> **What to do**
If a line in the entries below includes "span", pick it out and copy it.

[[ Task inputs open ]]

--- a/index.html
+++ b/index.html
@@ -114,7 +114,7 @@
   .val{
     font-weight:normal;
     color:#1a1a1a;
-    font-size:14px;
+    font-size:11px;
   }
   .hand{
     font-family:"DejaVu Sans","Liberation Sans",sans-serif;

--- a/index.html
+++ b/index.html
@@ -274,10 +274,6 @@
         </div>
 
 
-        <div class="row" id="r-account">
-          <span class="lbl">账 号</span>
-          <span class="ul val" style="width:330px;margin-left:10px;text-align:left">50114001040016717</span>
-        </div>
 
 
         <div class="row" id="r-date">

[[ Task inputs closed ]]
[[ Task inputs open ]]

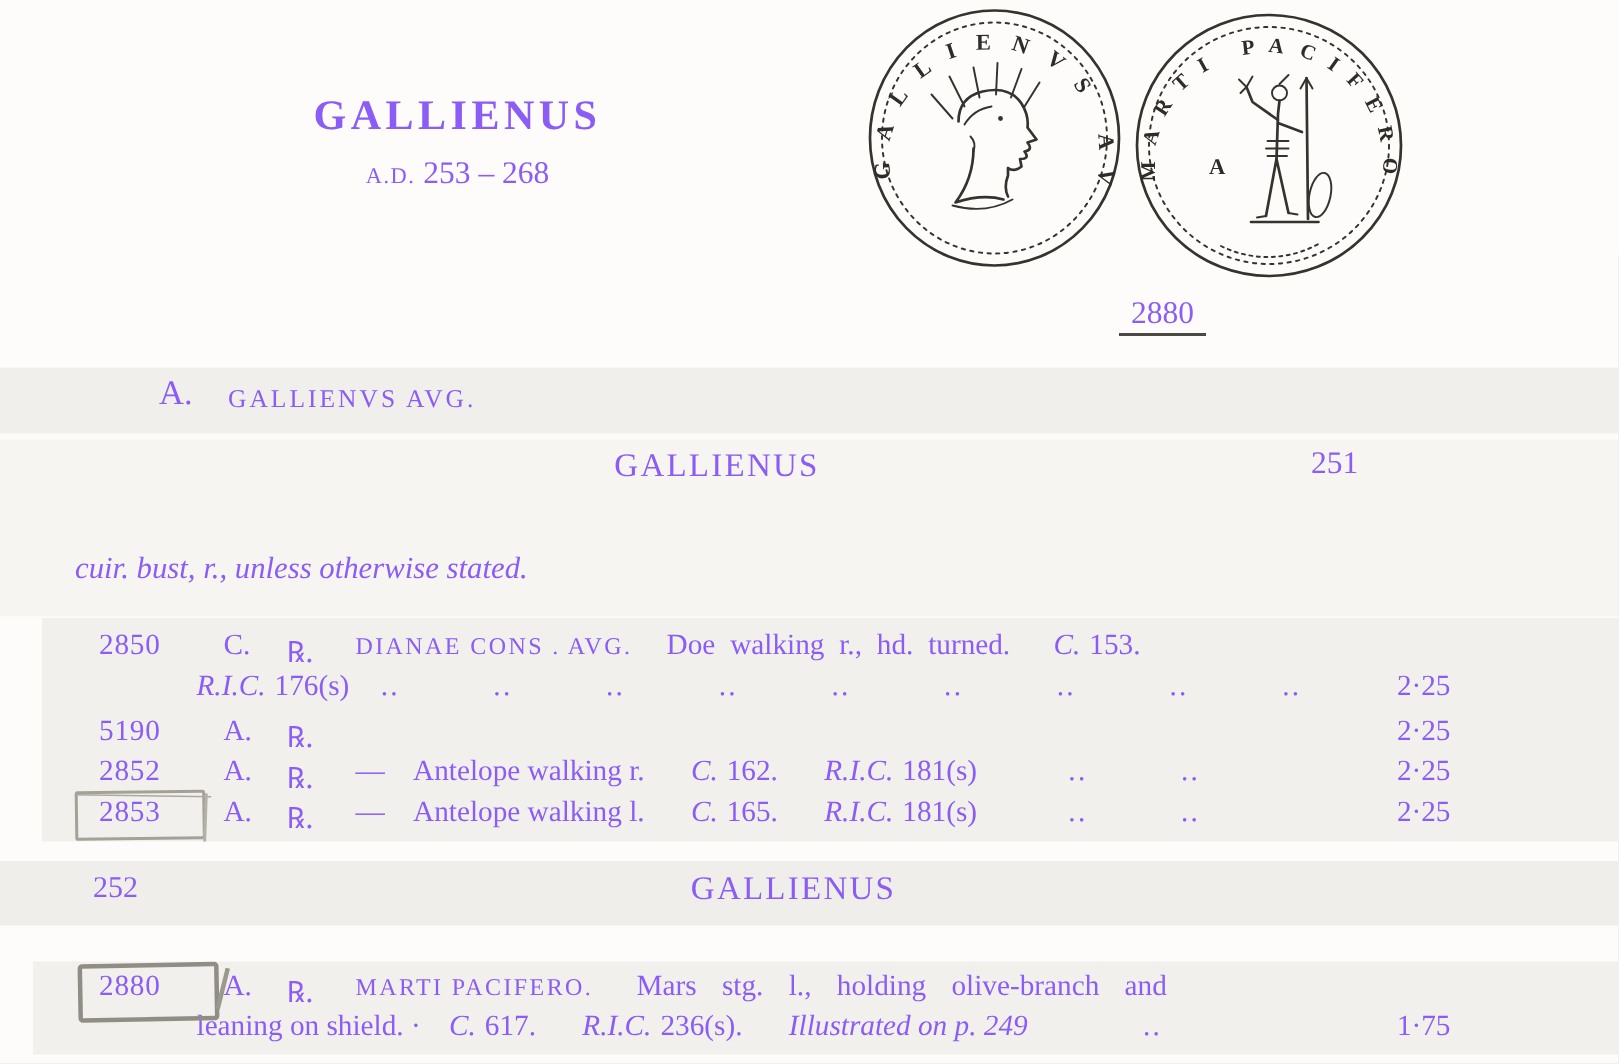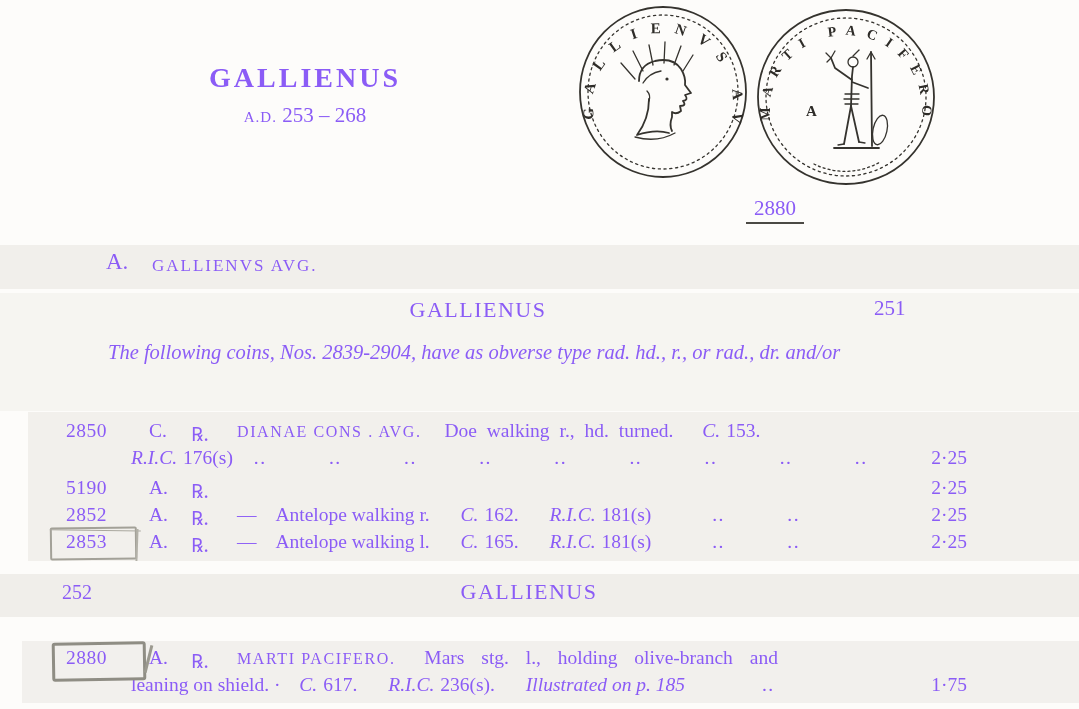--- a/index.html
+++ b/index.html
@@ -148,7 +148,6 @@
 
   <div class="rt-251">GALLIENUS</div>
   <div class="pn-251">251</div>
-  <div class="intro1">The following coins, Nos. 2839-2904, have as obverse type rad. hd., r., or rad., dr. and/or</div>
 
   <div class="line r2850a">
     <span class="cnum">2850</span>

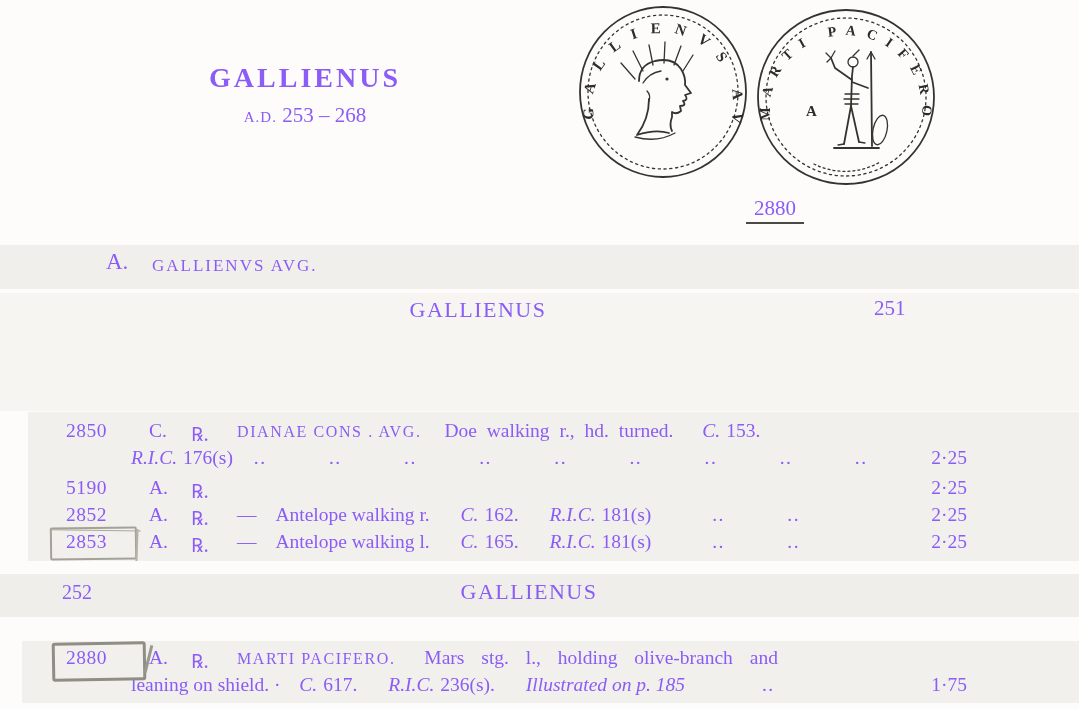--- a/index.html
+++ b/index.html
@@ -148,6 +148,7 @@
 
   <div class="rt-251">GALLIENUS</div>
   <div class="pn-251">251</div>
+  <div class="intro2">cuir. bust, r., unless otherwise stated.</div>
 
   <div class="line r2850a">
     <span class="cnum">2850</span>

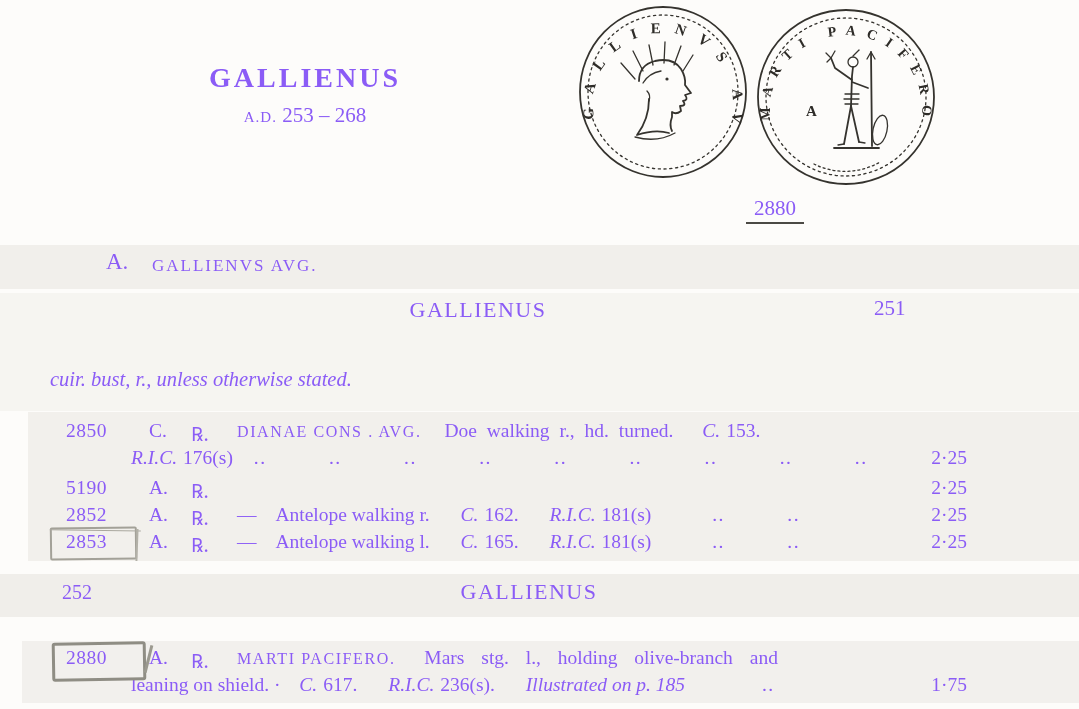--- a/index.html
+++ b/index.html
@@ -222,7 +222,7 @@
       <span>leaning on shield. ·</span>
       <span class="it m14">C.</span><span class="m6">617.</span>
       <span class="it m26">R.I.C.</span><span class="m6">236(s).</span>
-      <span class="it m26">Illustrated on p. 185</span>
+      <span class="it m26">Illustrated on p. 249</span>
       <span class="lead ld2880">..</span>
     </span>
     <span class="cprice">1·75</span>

[[ Task inputs closed ]]

> **Answer**
-          <span class="lbl">账 号</span>
-          <span class="ul val" style="width:330px;margin-left:10px;text-align:left">50114001040016717</span>
     <span class="cnum">2850</span>
     <span class="cnum">2850</span>
       <span>leaning on shield. ·</span>
       <span class="it m14">C.</span><span class="m6">617.</span>
       <span class="it m26">R.I.C.</span><span class="m6">236(s).</span>
-      <span class="it m26">Illustrated on p. 185</span>
+      <span class="it m26">Illustrated on p. 249</span>
       <span class="lead ld2880">..</span>
     </span>
     <span class="cprice">1·75</span>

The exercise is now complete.